En Babelia Enrique Vila – Matas me dedica un particular, subliminal e inmerecido homenaje sobre el fracaso, mi compañera tranviaria ha cerrado Un hombre que duerme justo al despertarse en la Plaza de la Concordia, se ha percatado en silencio que se ha pasado de parada, se disfraza de darle todo igual, de permanecer conmigo el resto del viaje sin buscar nada a cambio, sin confesión alguna de secretos prohibidos, contempla por la ventanilla las calles de Jaén, ha sufrido un fracaso leve con el olvido de apearse, nada que ver con otros fracasos, mi fracaso en Cástulo, fracasar donde nadie fracasó, musas literarias que transforman sus víctimas en los mejores prototipos de sujetos derrotados a perpetuidad. Mi compañera de viaje viaja ya despierta, o me ha leído el pensamiento o en algún momento se convirtió en pasajera lectora por encima del hombro mientras leía a Enrique Vila – Matas en Babelia decir que el fracaso antes te daba prestigio, ahora es una dura y amenazante derrota.
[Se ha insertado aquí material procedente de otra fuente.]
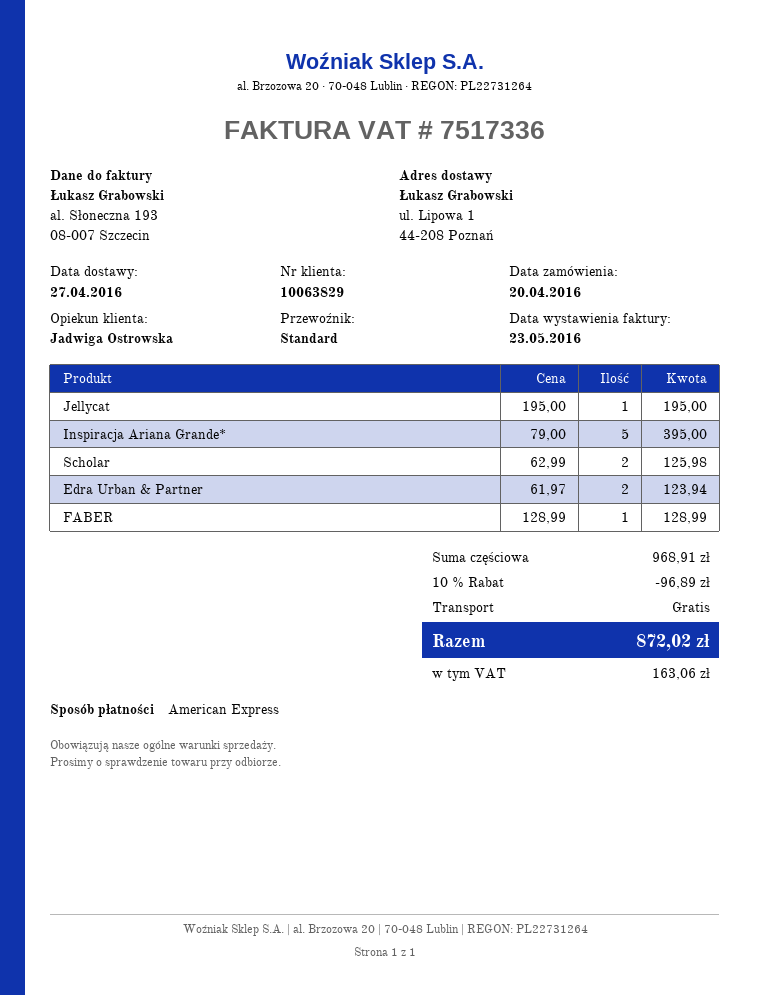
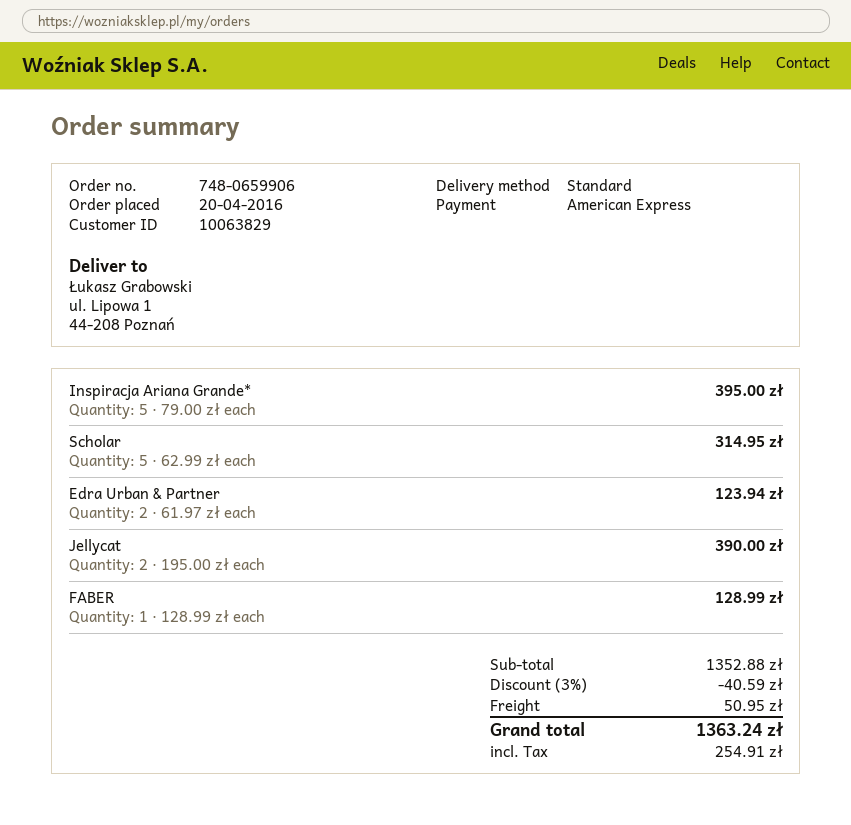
Jellycat: 1 x 195.00 = 195.00 -> 2 x 195.00 = 390.00
Scholar: 2 x 62.99 = 125.98 -> 5 x 62.99 = 314.95
subtotal: 968.91 -> 1352.88
discount: 10% = 96.89 -> 3% = 40.59
shipping: 0.00 -> 50.95
tax: 163.06 -> 254.91
total: 872.02 -> 1363.24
El tranvía sigue su curso descendente, dos desconocidos viajeros vivenciado el fracaso como extraños pasajeros, Samuel Beckett aconseja a sus actores al poner en escena su obra que fracasen, pero que fracasen mejor cada vez, el fracaso como resto artístico, mi fracaso es un fracaso fracasado que me ha hecho creer en las musas. M me comentaba el otro día en una marisquería de Sabiote que nunca le agradó mi musa elegida, actriz guapa pero de diversos papeles en la misma obra, espíritu de maldades quizás ocultos, no te fíes, un bello cuadro de costumbre al estilo de Vermeer, M sin rubor admira a mi actual pasajera que ha preferido no apearse del tranvía, un viaje compartido, viaje por fin sin revisor o interventor amante de las astucia, las trampas, la ilusión y los murmullos apagados que sueño a veces verlos viajar de un vértice a otro en diagonal atrincherado en un aparente silencio y diálogos bucólicos tras su tabique pleno de pinturas de graffitis honestas y decentes, cuando deja de adoptar como decana de esos muros grafieteados sus papeles prohibidos de mención.
Un hombre que duerme se deja leer, no comparto el que sea la gran obra silenciosa de Georges Perec, tampoco su fracaso literario, el término medio debe ser propiciado para la cuestión. Al terminarlo recuerdo aquellas sombras furtivas que vivían en el sanatorio, mi compañera de viaje en el tranvía es la mujer sin sombra, no parece lucirla, la miro cuando parece que va a volver a dormirse y llegar así hasta el final del trayecto, su silencio y cerrar de ojos hacen volver los emocionantes recuerdos trasnochados e impalpables, maullidos de placer en el silencio de la tarde, espejismos que atraviesan el jardín, reuniones invisibles en los rincones de la celda.